**To do**
Type the listing below out again exactly. No images.

=-=-=-=-=

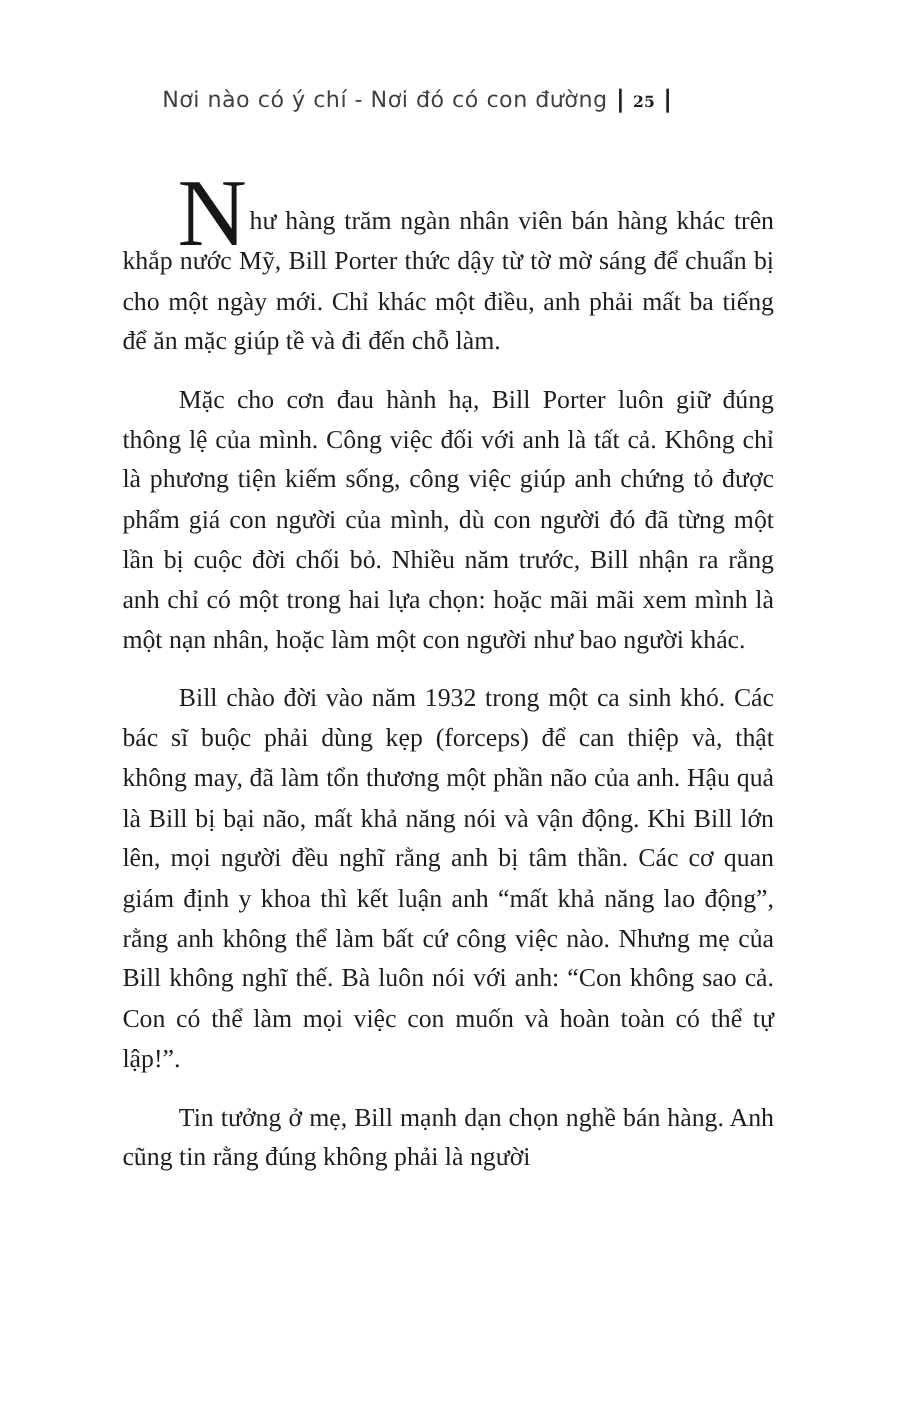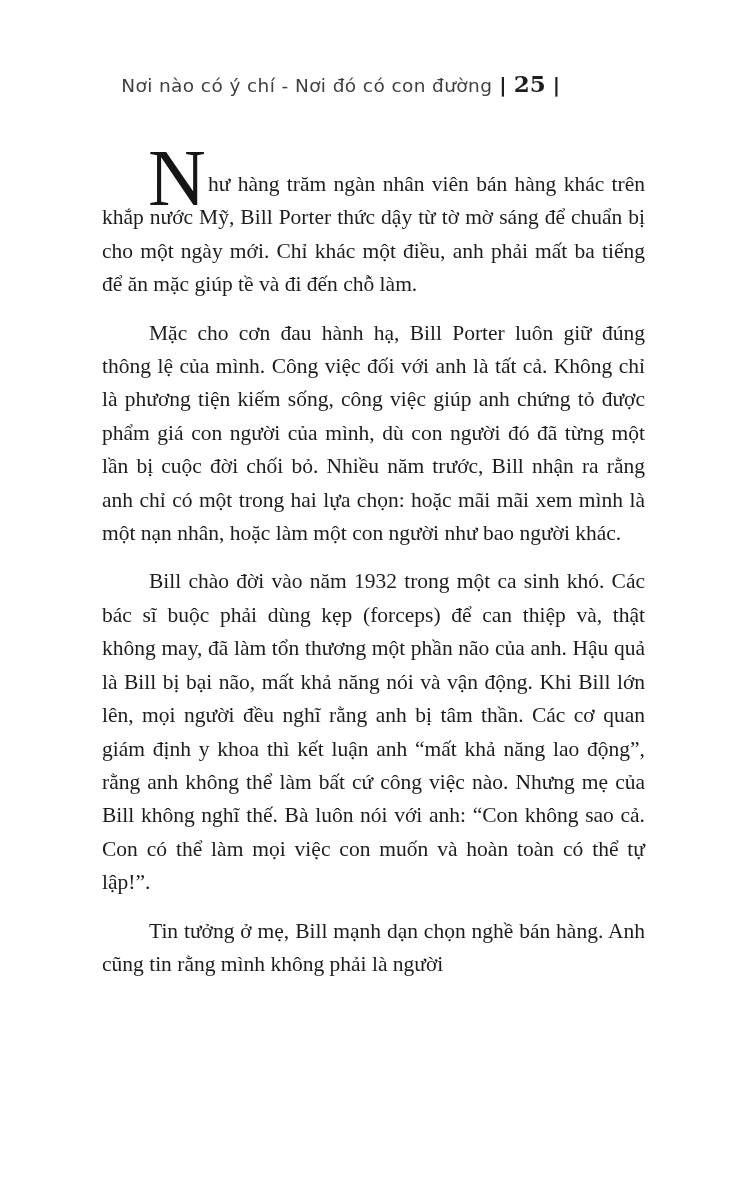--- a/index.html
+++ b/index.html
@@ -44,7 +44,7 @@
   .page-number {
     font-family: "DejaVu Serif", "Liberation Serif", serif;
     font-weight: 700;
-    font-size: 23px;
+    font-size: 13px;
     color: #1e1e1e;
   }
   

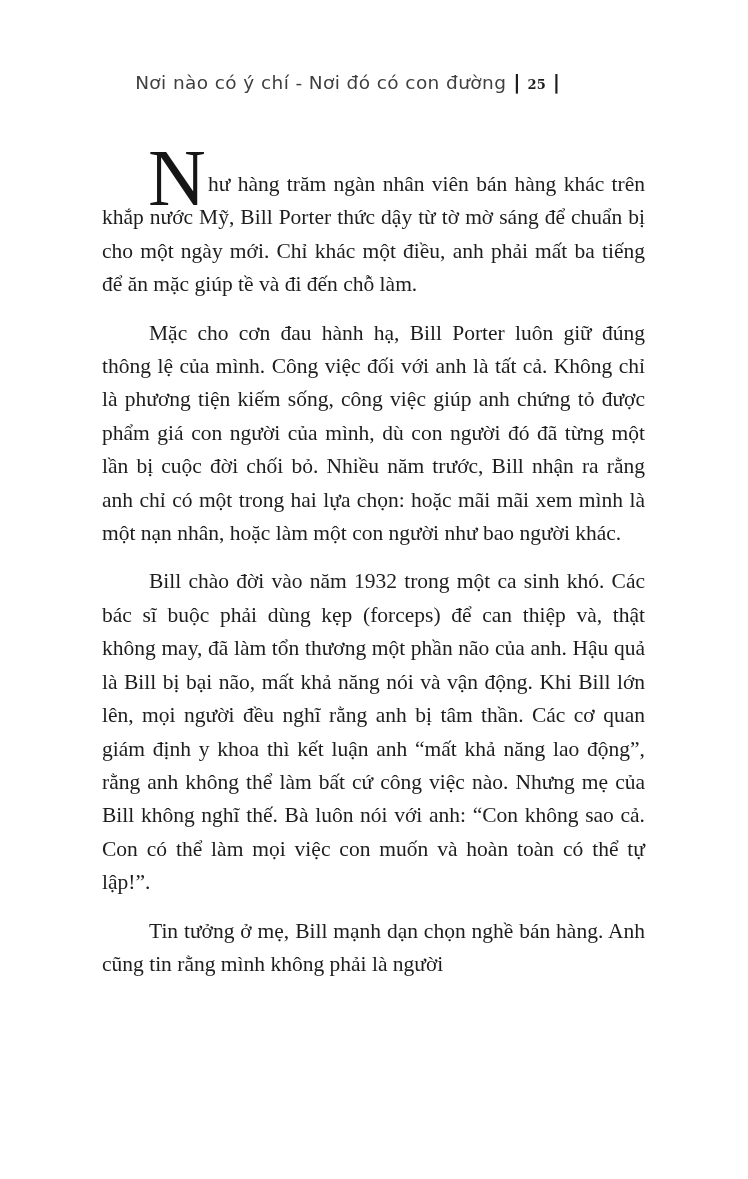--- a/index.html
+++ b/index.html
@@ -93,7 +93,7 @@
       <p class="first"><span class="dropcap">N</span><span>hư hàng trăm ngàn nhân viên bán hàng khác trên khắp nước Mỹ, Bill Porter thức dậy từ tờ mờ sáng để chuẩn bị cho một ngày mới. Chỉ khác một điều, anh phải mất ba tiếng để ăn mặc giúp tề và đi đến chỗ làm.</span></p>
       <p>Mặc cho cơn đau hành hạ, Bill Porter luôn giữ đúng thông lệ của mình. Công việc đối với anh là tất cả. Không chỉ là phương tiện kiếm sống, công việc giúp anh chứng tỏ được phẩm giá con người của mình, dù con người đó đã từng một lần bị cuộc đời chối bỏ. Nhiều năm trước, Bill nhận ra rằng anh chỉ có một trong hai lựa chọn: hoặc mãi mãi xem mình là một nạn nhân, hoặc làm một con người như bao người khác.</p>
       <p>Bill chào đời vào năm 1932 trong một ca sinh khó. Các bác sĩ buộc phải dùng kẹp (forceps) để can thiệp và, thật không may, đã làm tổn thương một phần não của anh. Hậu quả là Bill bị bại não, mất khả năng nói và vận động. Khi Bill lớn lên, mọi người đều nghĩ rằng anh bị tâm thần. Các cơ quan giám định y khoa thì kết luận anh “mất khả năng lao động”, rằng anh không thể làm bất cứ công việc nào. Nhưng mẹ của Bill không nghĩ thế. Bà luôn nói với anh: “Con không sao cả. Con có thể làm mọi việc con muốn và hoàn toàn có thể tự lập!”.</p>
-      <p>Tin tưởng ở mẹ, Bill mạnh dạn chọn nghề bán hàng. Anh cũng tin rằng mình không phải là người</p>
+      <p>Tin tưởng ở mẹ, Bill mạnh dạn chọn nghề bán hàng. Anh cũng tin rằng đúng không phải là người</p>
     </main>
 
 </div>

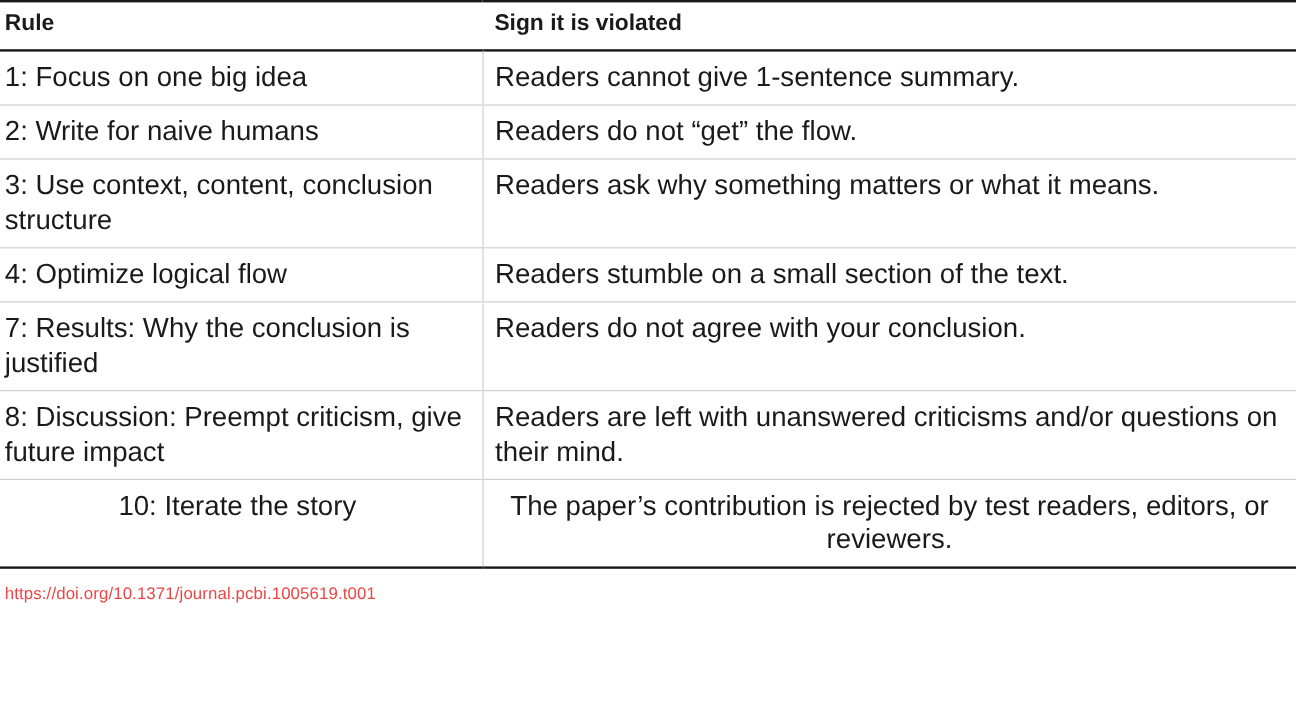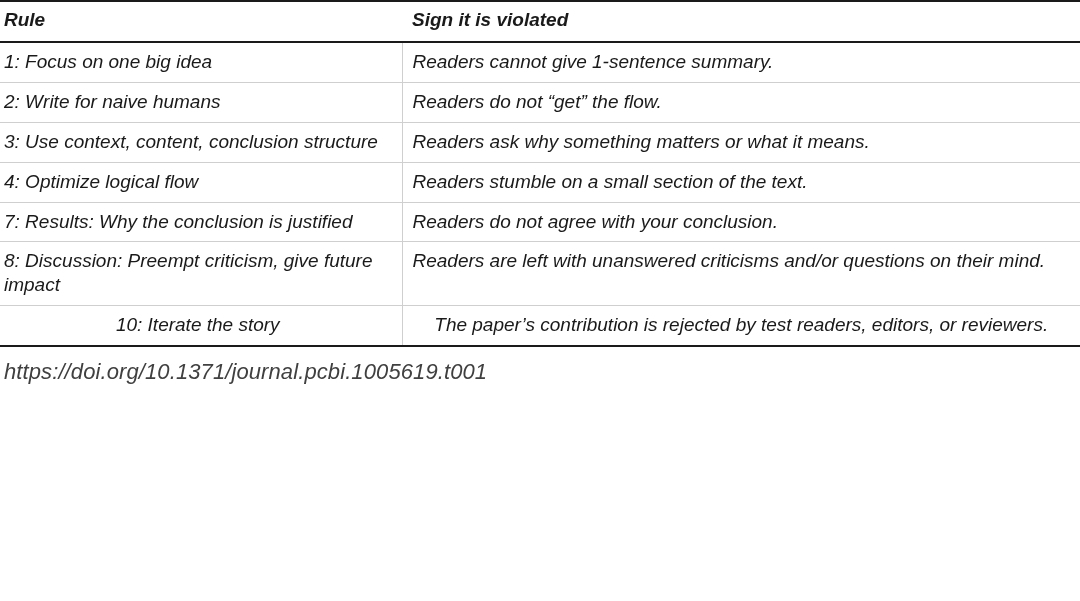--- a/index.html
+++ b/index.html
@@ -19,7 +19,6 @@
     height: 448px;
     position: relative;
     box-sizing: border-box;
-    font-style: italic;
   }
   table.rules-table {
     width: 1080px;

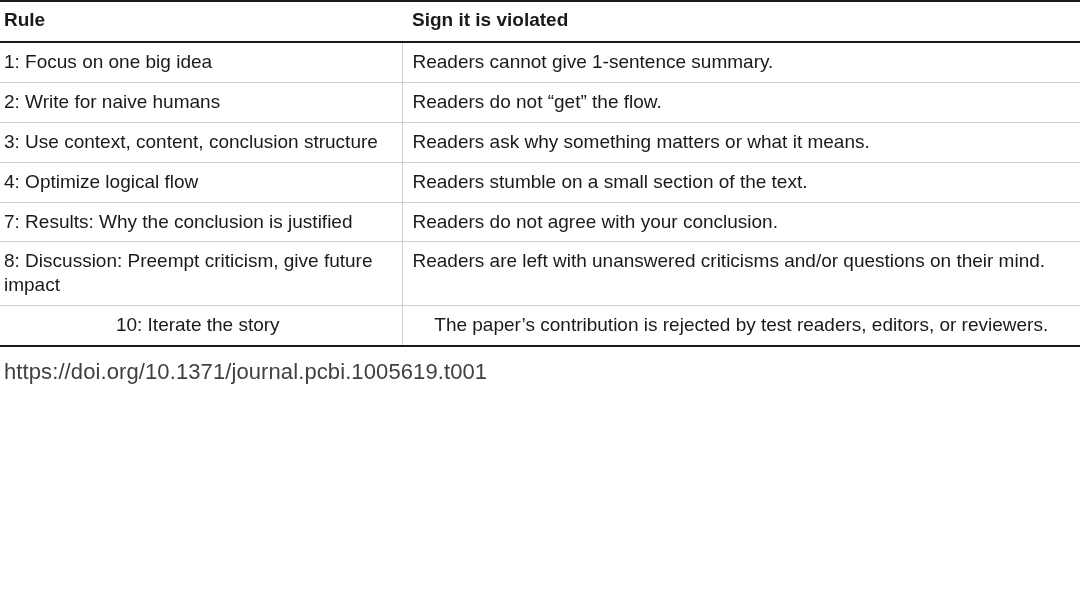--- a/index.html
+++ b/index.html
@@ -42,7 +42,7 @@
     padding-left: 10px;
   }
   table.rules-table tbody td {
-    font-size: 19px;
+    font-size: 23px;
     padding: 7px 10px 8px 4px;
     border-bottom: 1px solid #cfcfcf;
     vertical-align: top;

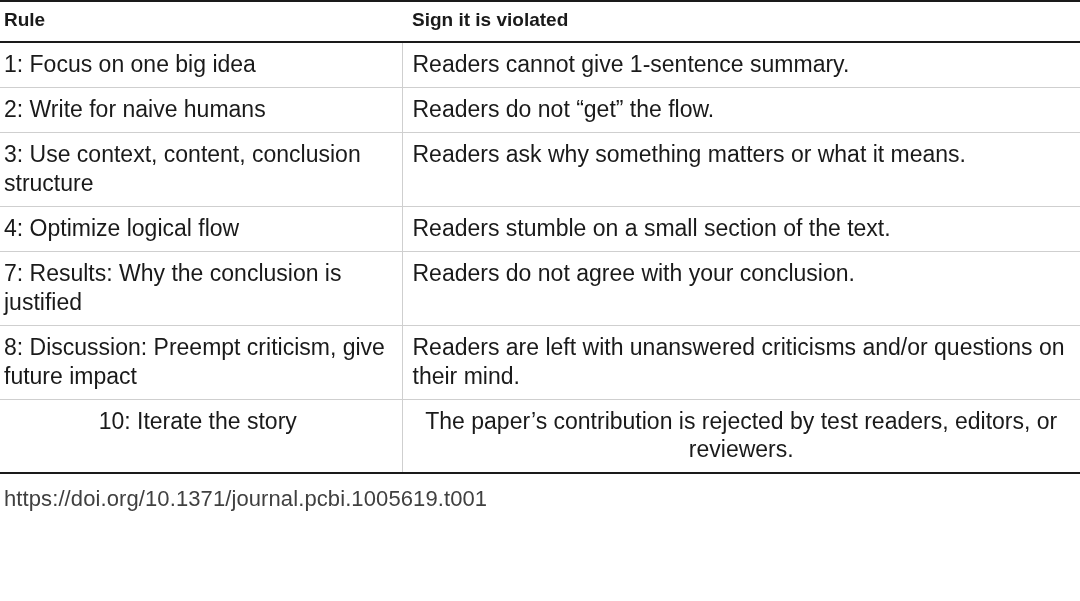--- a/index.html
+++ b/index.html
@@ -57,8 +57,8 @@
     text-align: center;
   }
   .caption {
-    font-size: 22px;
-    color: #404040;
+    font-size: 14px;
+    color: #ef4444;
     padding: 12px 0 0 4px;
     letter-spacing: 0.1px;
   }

=-=-=-=-=

**Task solution**
--- a/index.html
+++ b/index.html
@@ -44,7 +44,7 @@
   .page-number {
     font-family: "DejaVu Serif", "Liberation Serif", serif;
     font-weight: 700;
-    font-size: 23px;
+    font-size: 13px;
     color: #1e1e1e;
   }
   

--- a/index.html
+++ b/index.html
@@ -93,7 +93,7 @@
       <p class="first"><span class="dropcap">N</span><span>hư hàng trăm ngàn nhân viên bán hàng khác trên khắp nước Mỹ, Bill Porter thức dậy từ tờ mờ sáng để chuẩn bị cho một ngày mới. Chỉ khác một điều, anh phải mất ba tiếng để ăn mặc giúp tề và đi đến chỗ làm.</span></p>
       <p>Mặc cho cơn đau hành hạ, Bill Porter luôn giữ đúng thông lệ của mình. Công việc đối với anh là tất cả. Không chỉ là phương tiện kiếm sống, công việc giúp anh chứng tỏ được phẩm giá con người của mình, dù con người đó đã từng một lần bị cuộc đời chối bỏ. Nhiều năm trước, Bill nhận ra rằng anh chỉ có một trong hai lựa chọn: hoặc mãi mãi xem mình là một nạn nhân, hoặc làm một con người như bao người khác.</p>
       <p>Bill chào đời vào năm 1932 trong một ca sinh khó. Các bác sĩ buộc phải dùng kẹp (forceps) để can thiệp và, thật không may, đã làm tổn thương một phần não của anh. Hậu quả là Bill bị bại não, mất khả năng nói và vận động. Khi Bill lớn lên, mọi người đều nghĩ rằng anh bị tâm thần. Các cơ quan giám định y khoa thì kết luận anh “mất khả năng lao động”, rằng anh không thể làm bất cứ công việc nào. Nhưng mẹ của Bill không nghĩ thế. Bà luôn nói với anh: “Con không sao cả. Con có thể làm mọi việc con muốn và hoàn toàn có thể tự lập!”.</p>
-      <p>Tin tưởng ở mẹ, Bill mạnh dạn chọn nghề bán hàng. Anh cũng tin rằng mình không phải là người</p>
+      <p>Tin tưởng ở mẹ, Bill mạnh dạn chọn nghề bán hàng. Anh cũng tin rằng đúng không phải là người</p>
     </main>
 
 </div>

--- a/index.html
+++ b/index.html
@@ -19,7 +19,6 @@
     height: 448px;
     position: relative;
     box-sizing: border-box;
-    font-style: italic;
   }
   table.rules-table {
     width: 1080px;

--- a/index.html
+++ b/index.html
@@ -42,7 +42,7 @@
     padding-left: 10px;
   }
   table.rules-table tbody td {
-    font-size: 19px;
+    font-size: 23px;
     padding: 7px 10px 8px 4px;
     border-bottom: 1px solid #cfcfcf;
     vertical-align: top;

--- a/index.html
+++ b/index.html
@@ -57,8 +57,8 @@
     text-align: center;
   }
   .caption {
-    font-size: 22px;
-    color: #404040;
+    font-size: 14px;
+    color: #ef4444;
     padding: 12px 0 0 4px;
     letter-spacing: 0.1px;
   }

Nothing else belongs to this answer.